Japanese start-up designs two-person house for 35,000 euros
Prefabricated houses have long been a mass market in Japan. The start-up Serendix is now presenting a technology that can build small homes in record time and for little money: houses from the printer. The new 50 square meter house “serendix50” can be built in two days and costs 5.5 million yen (35,000 euros).
This is the Japanese company’s second attempt at printing real estate. A few years ago, Serendix introduced a concrete building called “Sphere”, which offered ten square meters of living space in its Smurf house shape. The project made such headlines in Japan that the company received inquiries from mostly older customers as to whether a larger home could be built in this way.
Making houses affordable again
The start-up then developed the new model with the Digital Manufacturing and Design Research Center for Emergent Circularity at Keio University. Serendix is also thinking about a larger version. The goal is to make houses affordable again. Because many buyers are still burdened with repaying their loans until they reach retirement age. And according to the founders, more and more Japanese are finding it financially difficult to even purchase home ownership.
In addition to demographic change and the growing problem of empty houses, Professor Yosuke Hirayama from Kobe University blames three reasons for the fact that the share of home ownership among those under 40, even under zero interest rates, is significantly below previous values: later marriage, insecure employment and stagnating employment Wages.
The concrete printing of houses pursued by Serendix has long been considered a technology of the future. The Japanese now want to take it to a new level of automation. Instead of printing a house as a whole on site, printers create modules in a factory that can then be delivered by truck and placed on a prepared concrete foundation lined with steel pillars. At the same time, this method of building facades using panel construction, which is common in Japan, increases earthquake safety because the modules can move slightly against each other without breaking.
Prefabricated construction accounts for 15 percent
The next step in automating home construction could be successful in Japan, as many homes already come from factories. According to a market report by Modor Intelligence, Japan’s prefabricated housing market is “comparatively mature and developed” on a global scale. Already 15 percent of new residential construction uses prefabricated construction.
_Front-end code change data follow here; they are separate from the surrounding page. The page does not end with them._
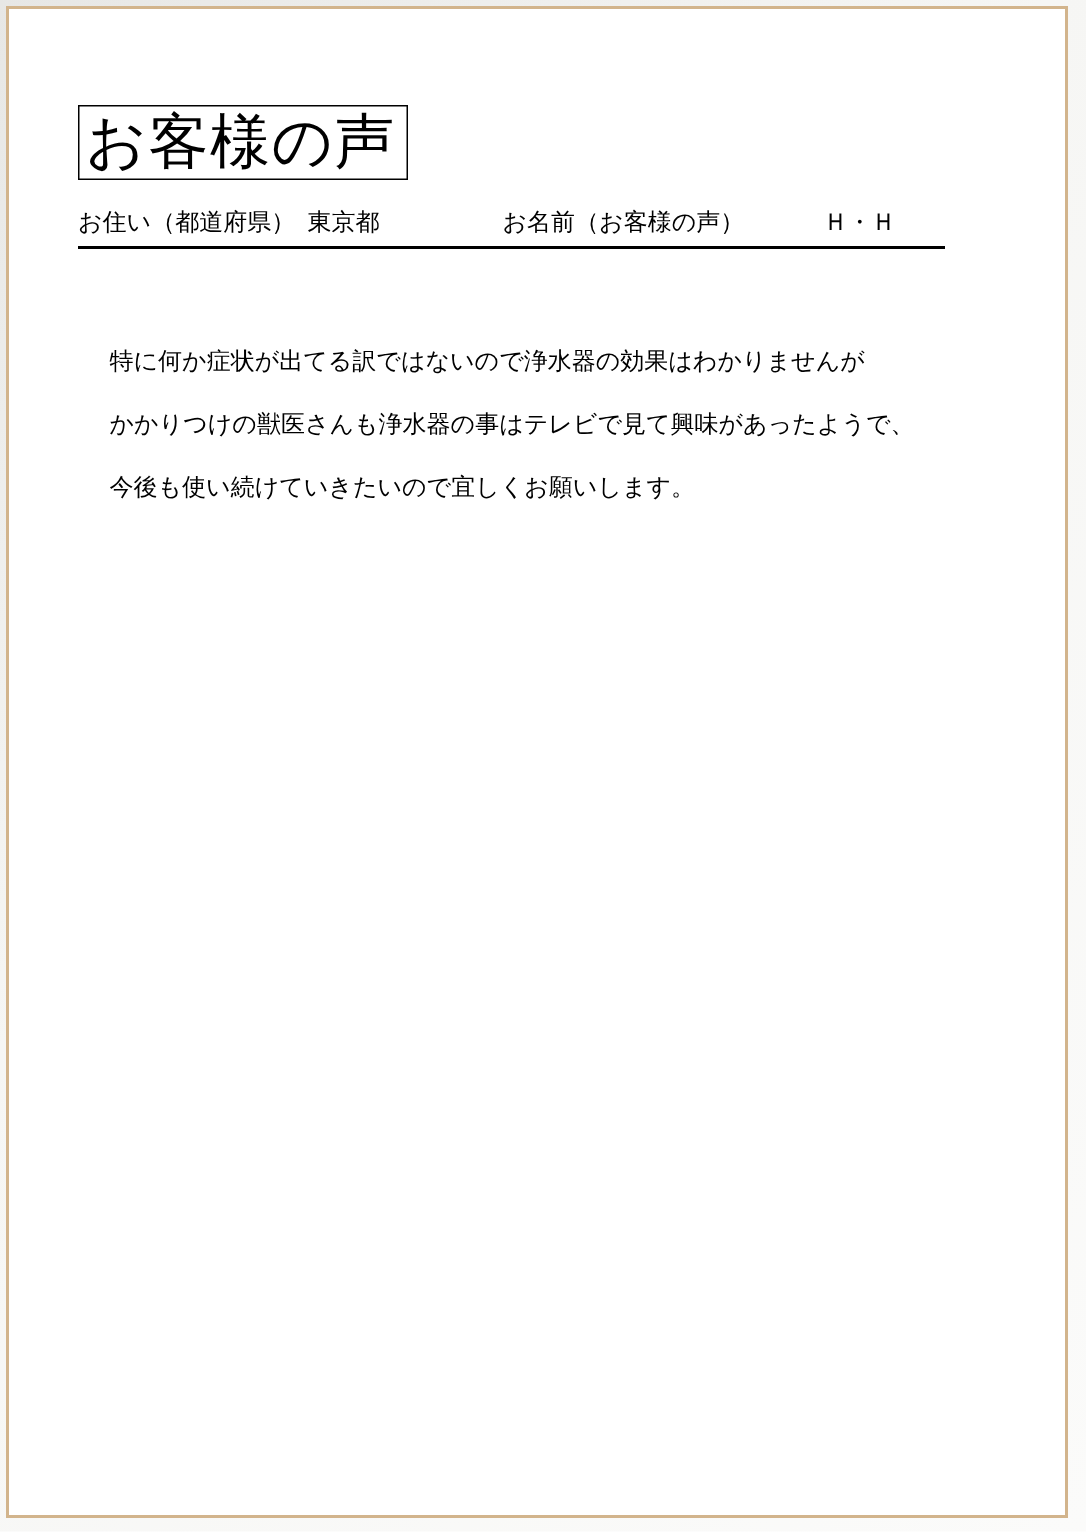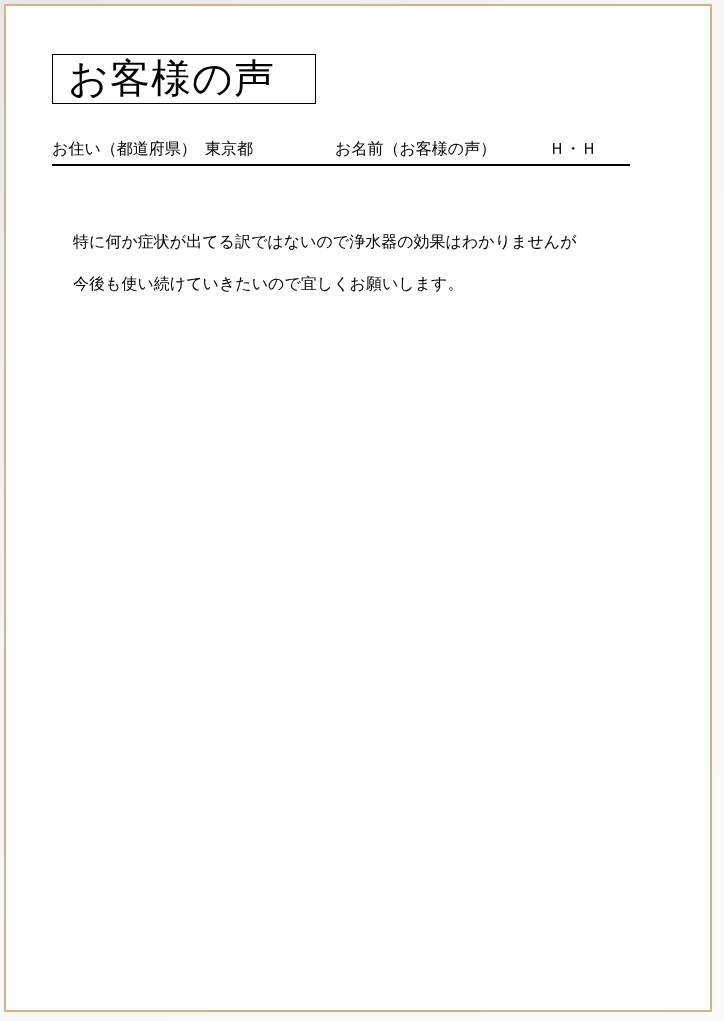--- a/index.html
+++ b/index.html
@@ -34,14 +34,14 @@
     position: absolute;
     box-sizing: border-box;
     left: 46px;
-    top: 48px;
-    width: 264px;
+    top: 64px;
+    width: 220px;
     height: 50px;
     border: 1px solid #000000;
     font-size: 40px;
     line-height: 47px;
     letter-spacing: 1px;
-    padding-left: 15px;
+    padding-left: 4px;
     white-space: nowrap;
     overflow: hidden;
   }

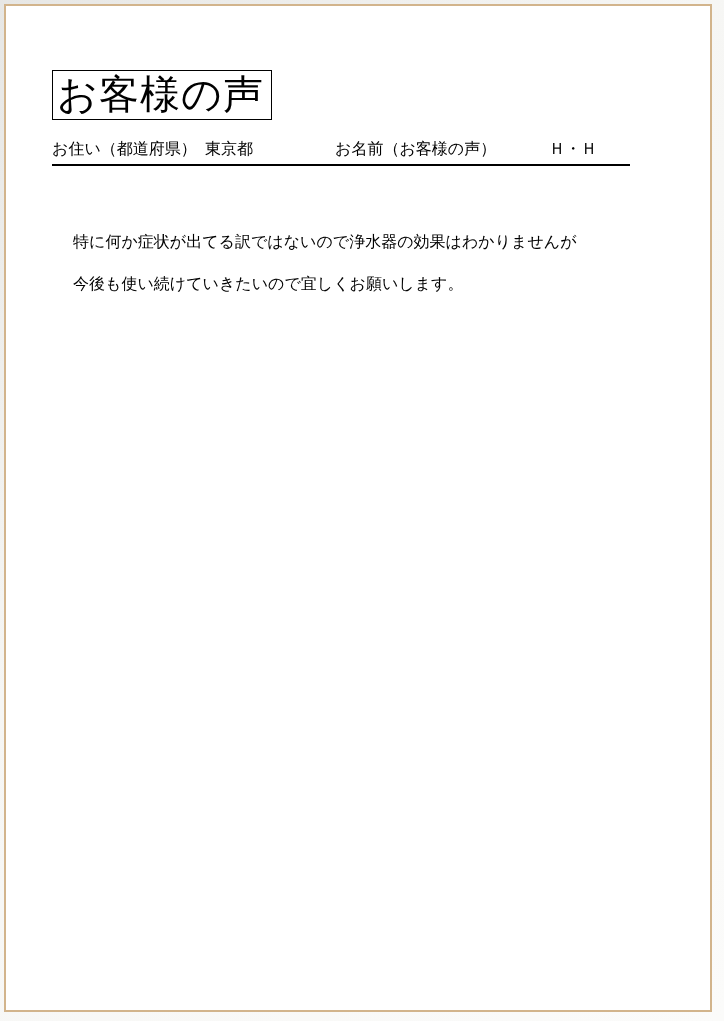--- a/index.html
+++ b/index.html
@@ -95,6 +95,7 @@
 
       <div class="body-block">
           <p class="body-line">特に何か症状が出てる訳ではないので浄水器の効果はわかりませんが</p>
+          <p class="body-line">かかりつけの獣医さんも浄水器の事はテレビで見て興味があったようで、</p>
           <p class="body-line">今後も使い続けていきたいので宜しくお願いします。</p>
         </div>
The technology of modular construction is now spreading to Europe.
At the same time, small houses have traditionally been common in Japan and may now be enjoying a renaissance as society ages. Today you can still occasionally find the small, simple one-story wooden houses that sprung up in Japan’s rapid urbanization in the metropolises.
As wealth grew, small homes were replaced by larger houses. But today, Mika Kasamatsu, researcher at national online housing platform Suumo, is observing a new trend toward “minimal living.” It goes hand in hand with the idea of no longer buying many previously physical products such as music and books, but instead renting them online using subscription services for as long as you need them.
Japan has always tried everything possible with electronics – and often the impossible. Every Thursday our author Martin Kölling reports here on the latest trends from Japan and neighboring countries.
Habitat depending on life stage
In recent decades there has been a demand for single-family homes that offer enough rooms and space across different phases of life (life as a married couple, life with children and life in old age), explains the expert. Now, according to Kasamatsu, more and more people want to be able to optimize their living space depending on their phase of life. She therefore sees greater demand for small, single-story houses around 70 square meters that can be converted inside with little investment. 60 to 76 square meters of living space are a common size for family apartments in Japan’s metropolises.
Serendix’s Fujitsubo building with its 49 square meters can therefore be seen as a building that combines the desire for affordable homes for families and the needs of older customers. An open question is how carbon dioxide emissions in construction are changed by concrete pressure. To date, single-family homes and multi-family homes in Japan have mostly been made of wooden frames, which have a smaller ecological footprint compared to a concrete structure. A prefabricated multi-story wood-frame building in the Canadian city of Quebec produced 25 percent fewer carbon dioxide emissions than traditional steel or concrete buildings, according to a study published in Materials magazine.